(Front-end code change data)
--*--

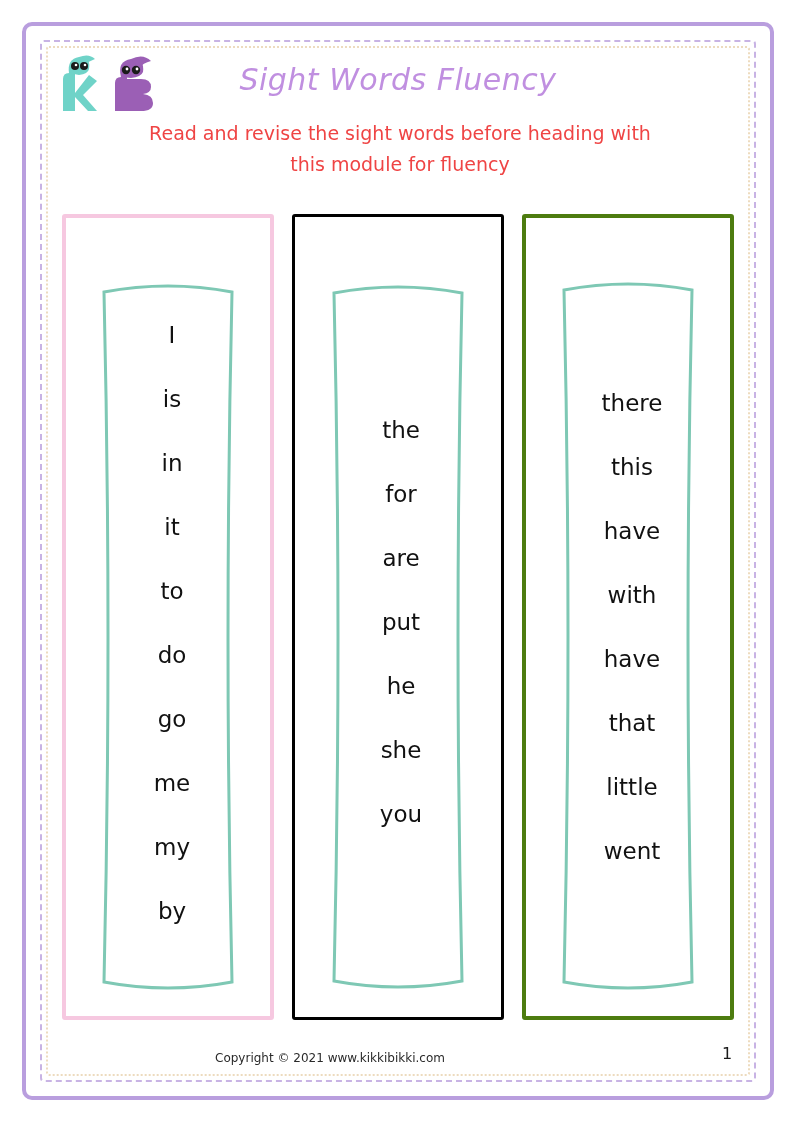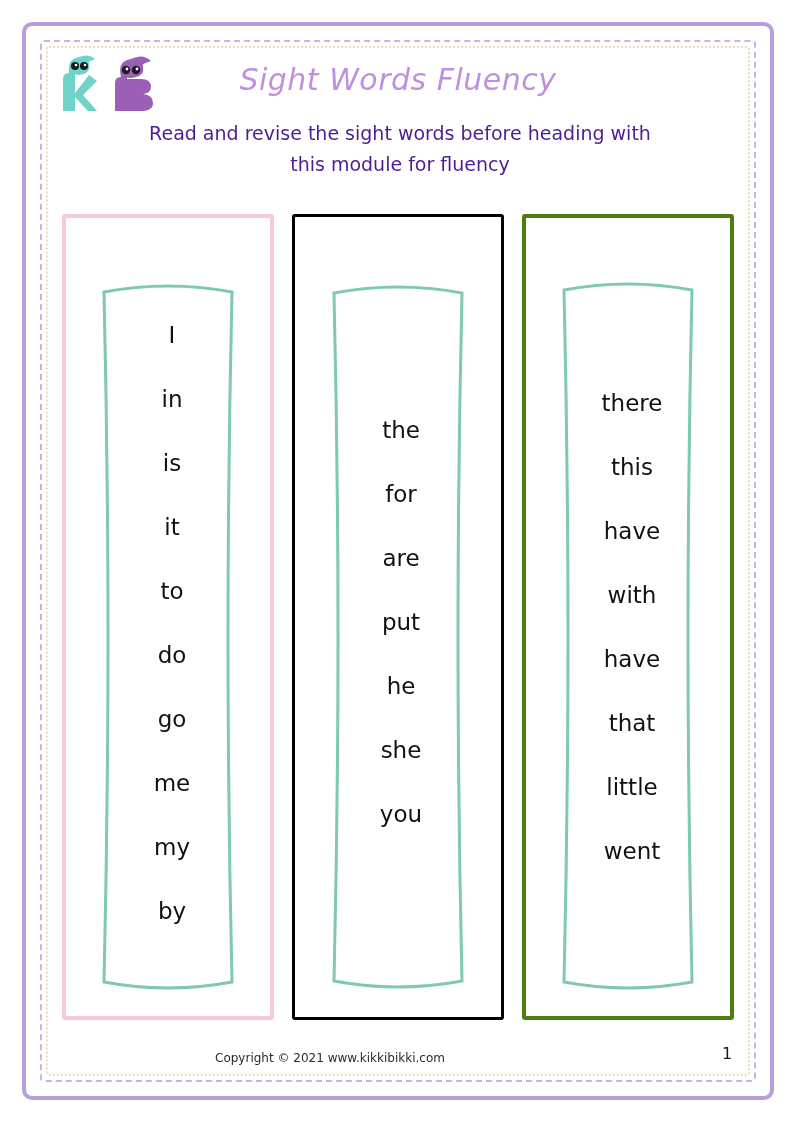--- a/index.html
+++ b/index.html
@@ -77,7 +77,7 @@
     font-family: "DejaVu Sans", sans-serif;
     font-size: 19px;
     line-height: 1.65;
-    color: #4c1d95;
+    color: #ef4444;
   }
 
   

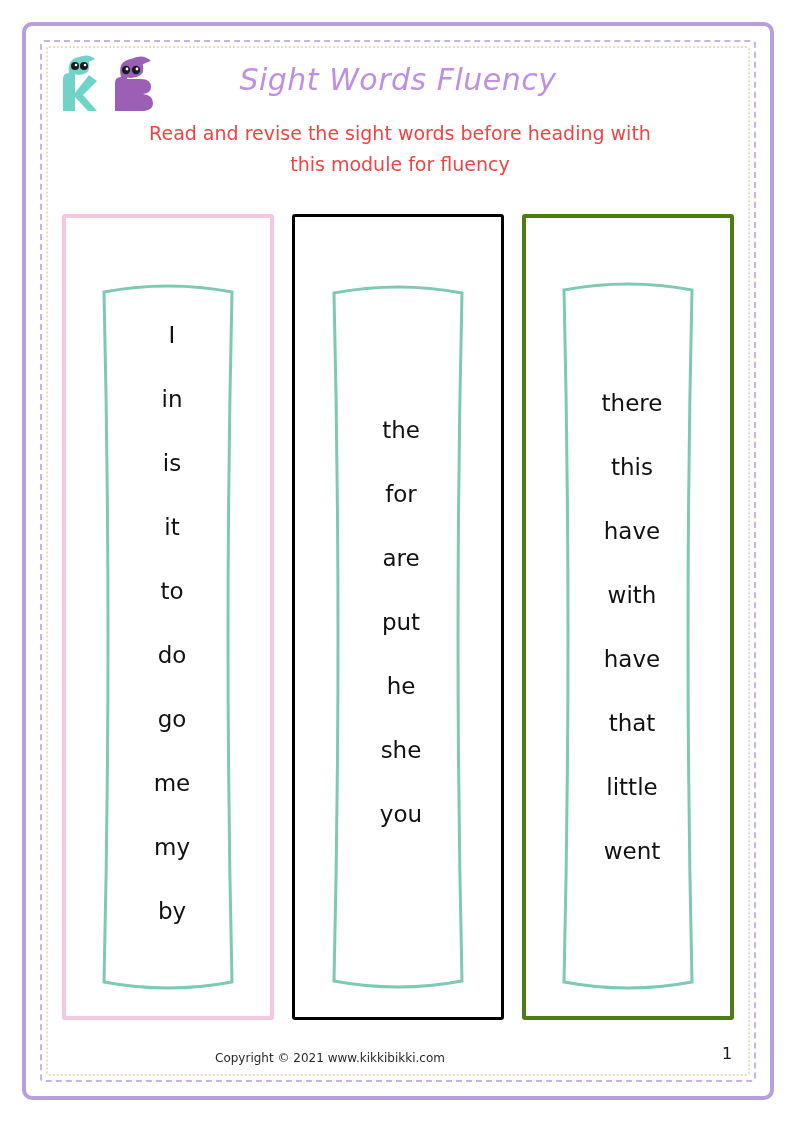--- a/index.html
+++ b/index.html
@@ -192,8 +192,8 @@
       </div>
       <div class="words w0">
         <div>I</div>
+        <div>is</div>
         <div>in</div>
-        <div>is</div>
         <div>it</div>
         <div>to</div>
         <div>do</div>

--*--

Task details.
Since the pictures are not wanted, copy only the text of the records above, exactly.

Written response.
--- a/index.html
+++ b/index.html
@@ -77,7 +77,7 @@
     font-family: "DejaVu Sans", sans-serif;
     font-size: 19px;
     line-height: 1.65;
-    color: #4c1d95;
+    color: #ef4444;
   }
 
   

--- a/index.html
+++ b/index.html
@@ -192,8 +192,8 @@
       </div>
       <div class="words w0">
         <div>I</div>
+        <div>is</div>
         <div>in</div>
-        <div>is</div>
         <div>it</div>
         <div>to</div>
         <div>do</div>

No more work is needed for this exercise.